The objective of this program was to research the application of a technique for eye tracking called Pupil Center Corneal Reflection (PCCR) using visual feature detection of a near-infrared light source reflected off the eye to accurately measure microsaccades. Our approach was to prototype a measurement system capable of measuring eye movements from 0.05 to 0.5 degrees using COTS hardware. To detect and measure such small movements, the team used a camera with a frame rate of 300 frames per second and developed algorithms necessary to track the center of the pupil and the glint of the near-infrared light source (Figure 1). Once these algorithms were developed, we enlisted a cohort of 9 individuals to whom we would administer a cognitive load test while measuring their eye movements. This data capture was conducted under an approved institutional review board (IRB) protocol.

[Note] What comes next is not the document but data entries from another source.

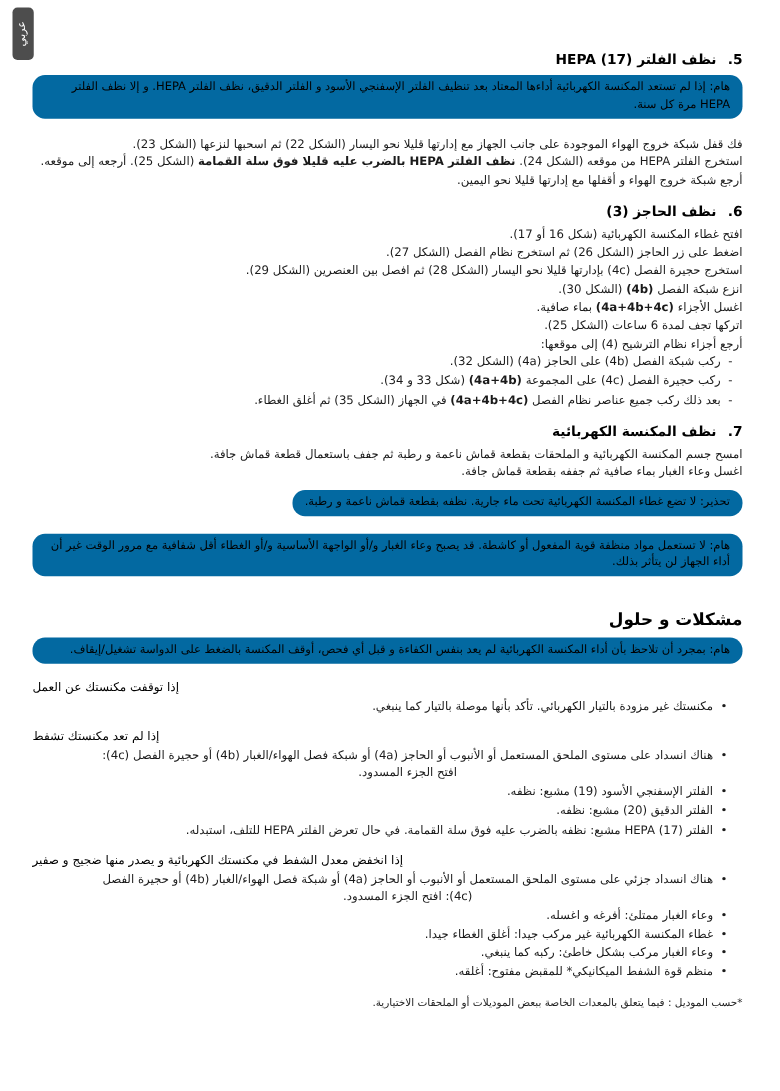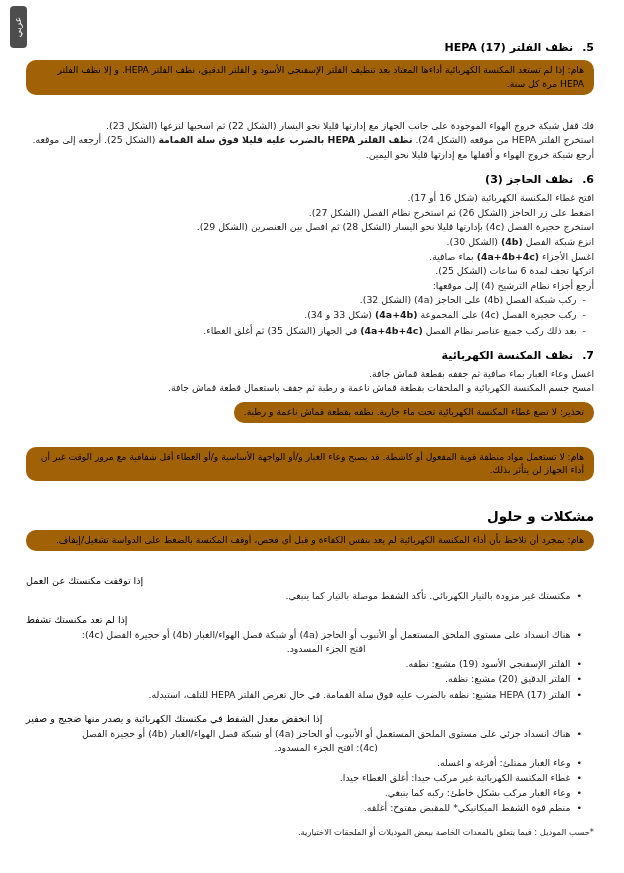--- a/index.html
+++ b/index.html
@@ -36,25 +36,25 @@
   h1.big {
     font-size:13.5px; font-weight:bold; color:#000;
     margin:27px 0 6px;
   }
   p.body {
     font-size:9.4px; line-height:1.55; 
     margin:0;
   }
   .gap-s { margin-top:8px; }
   .note {
-    background:#a16207; color:#000;
+    background:#0369a1; color:#000;
     border-radius:10px;
     padding:3px 10px 4px;
     font-size:9.2px; line-height:1.5; text-align:right;
-    margin:6px 0 24px;
+    margin:6px 0 14px;
   }
   .note.fit { width:fit-content; max-width:100%; }
   .b { font-weight:bold; }
   .subhead {
     font-size:9.6px; color:#000; text-align:left;
     margin:11px 0 3px;
   }
   .bullet, .dash {
     display:flex; gap:6px;
     font-size:9.4px; line-height:1.5; text-align:right;
@@ -117,41 +117,41 @@
   <div class="dash">
     <span class="mark">-</span>
     <span class="txt"><span>بعد ذلك ركب جميع عناصر نظام الفصل </span><span class="b">(4a+4b+4c)</span><span> في الجهاز (الشكل 35) ثم أغلق الغطاء.</span></span>
   </div>
 
   <h2 class="sec">
     <span class="num">7.</span>
     <span>نظف المكنسة الكهربائية</span>
   </h2>
 
+  <p class="body"><span>امسح جسم المكنسة الكهربائية و الملحقات بقطعة قماش ناعمة و رطبة ثم جفف باستعمال قطعة قماش جافة.</span></p>
   <p class="body"><span>اغسل وعاء الغبار بماء صافية ثم جففه بقطعة قماش جافة.</span></p>
-  <p class="body"><span>امسح جسم المكنسة الكهربائية و الملحقات بقطعة قماش ناعمة و رطبة ثم جفف باستعمال قطعة قماش جافة.</span></p>
 
   <div class="note fit">
     <span>تحذير: لا تضع غطاء المكنسة الكهربائية تحت ماء جارية. نظفه بقطعة قماش ناعمة و رطبة.</span>
   </div>
 
   <div class="note gap-s">
     <span>هام: لا تستعمل مواد منظفة قوية المفعول أو كاشطة. قد يصبح وعاء الغبار و/أو الواجهة الأساسية و/أو الغطاء أقل شفافية مع مرور الوقت غير أن أداء الجهاز لن يتأثر بذلك.</span>
   </div>
 
   <h1 class="big">مشكلات و حلول</h1>
 
   <div class="note">
     <span>هام: بمجرد أن تلاحظ بأن أداء المكنسة الكهربائية لم يعد بنفس الكفاءة و قبل أي فحص، أوقف المكنسة بالضغط على الدواسة تشغيل/إيقاف.</span>
   </div>
 
   <p class="subhead">إذا توقفت مكنستك عن العمل</p>
   <div class="bullet">
     <span class="mark">•</span>
-    <span class="txt">مكنستك غير مزودة بالتيار الكهربائي. تأكد الشفط موصلة بالتيار كما ينبغي.</span>
+    <span class="txt">مكنستك غير مزودة بالتيار الكهربائي. تأكد بأنها موصلة بالتيار كما ينبغي.</span>
   </div>
 
   <p class="subhead">إذا لم تعد مكنستك تشفط</p>
   <div class="bullet">
     <span class="mark">•</span>
     <span class="txt">هناك انسداد على مستوى الملحق المستعمل أو الأنبوب أو الحاجز (4a) أو شبكة فصل الهواء/الغبار (4b) أو حجيرة الفصل (4c):
 افتح الجزء المسدود.</span>
   </div>
   <div class="bullet">
     <span class="mark">•</span>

The results of this project showed that we could use COTS hardware to accurately track and measure eye movements. We were able to demonstrate a pupil tracking accuracy of 1 degree and the ability to measure microsaccades between 0.08 and 1.0 degrees. Though our data capture was conducted in a laboratory, we were not controlling ambient light sources and found that the use of a near-infrared light source created a consistent illumination of the eye and well-defined corneal reflection. This approach could be used across a variety of indoor and outdoor environments; however, direct sunlight may be something to be avoided. The next step in this area of research is to take our ability to precisely track eye movement and correlate that with a physical load-induced cognitive load.